La septième section se situe sous le règne de l’empereur Justinien II ; ce dernier entend imposer par un concile les usages de la chrétienté grecque à la chrétienté romaine. Il s’en suit un grave conflit avec le pape qui laisse des traces à Ravenne ; on relève en particulier que l'archevêque Félix de la ville est ramené de force à Constantinople pour être aveuglé. Cette répression entraîne une haine des Byzantins chez nombre d’Italiens. La huitième partie revient sur la présence des Lombards à Ravenne en 751 et l’opposition des chrétiens latins à l’iconoclasme en vogue au milieu du VIIIe siècle dans le domaine de l’Église orientale. On termine par les actions du roi Didier de Lombardie en conflit avec le pape demandant en vain l’appui des Byzantins puis l’arrivée en conséquence de Charlemagne en Italie et le passage d’anciennes possessions de l’empereur de Constantinople aux mains du pape, justifié ultérieurement en s’appuyant sur la Fausse Donation de Constantin.
Ravenne fut un pivot central entre l’Orient et l’Occident, mais ce n’est pas pour autant que sa vie ne fut pas marquée par des conflits avec l’Empire byzantin et les royaumes barbares. De la conclusion, on retiendra :
« On ne peut pas dire que Ravenne fit l’histoire au sens propre d’une façon évidente. En dépit de sa contribution sur le plan intellectuel, artistique, juridique et médical au cours des siècles agités qui marquèrent les débuts du monde chrétien, la ville ne fut jamais son propre agent, comme l’avait été la Rome classique, comme Byzance le devint et comme Venise le deviendrait » (page 422).
« L’influence de Byzance se propagea surtout grâce à Ravenne. La ville joua le rôle de catalyseur essentiel au développement d’une société qui finit par la dépasser.

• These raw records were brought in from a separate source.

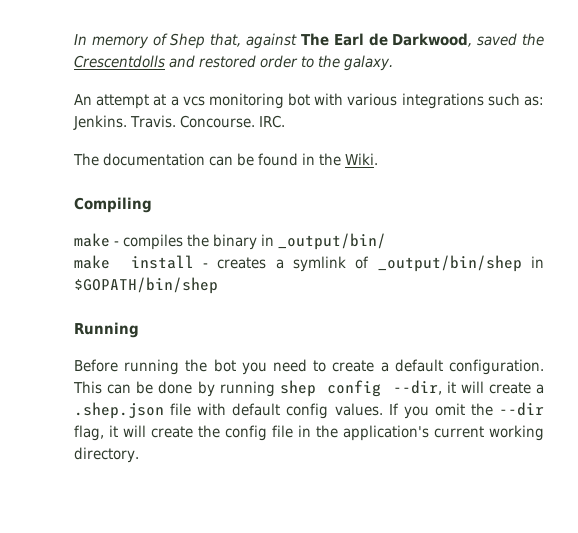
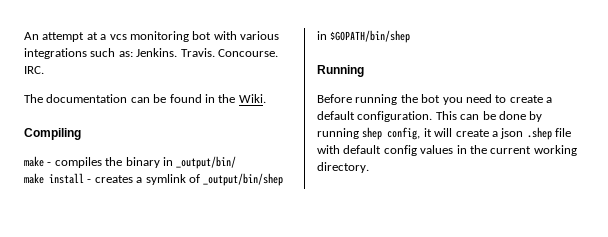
- In memory of Shep that, against The Earl de Darkwood, saved the Crescentdolls and restored order to the galaxy.
- This can be done by running shep config --dir, it will create a .shep.json file with default config values. If you omit the --dir flag, it will create the config file in the application's current working directory.
+ This can be done by running shep config, it will create a json .shep file with default config values in the current working directory.

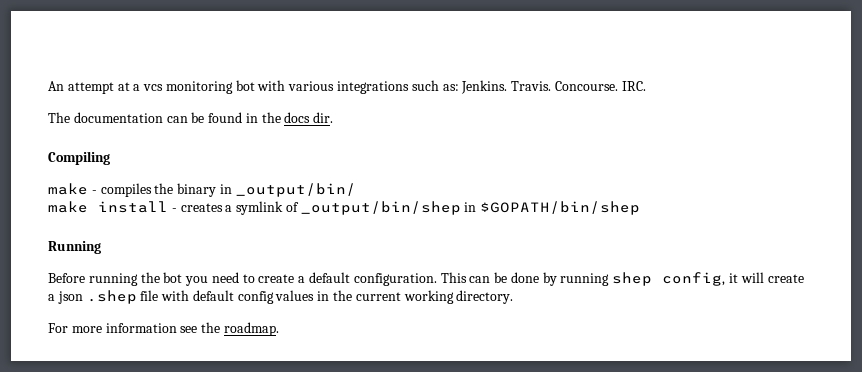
- The documentation can be found in the Wiki.
+ The documentation can be found in the docs dir.
+ For more information see the roadmap.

Ainsi la nouvelle Rome christianisée fut-elle une source d’inspiration constante et intégrée pour les puissances qui s’emparèrent du pouvoir en Occident. (…) la première pierre des fondations du monde chrétien occidental que [Charlemagne] incarnait fut posée à Ravenne où souverains, juristes, mosaïstes et marchands, Romains et Goths et plus tard Grecs et Lombards, participèrent à l’édification de la première grande ville d’envergure européenne » (page 426).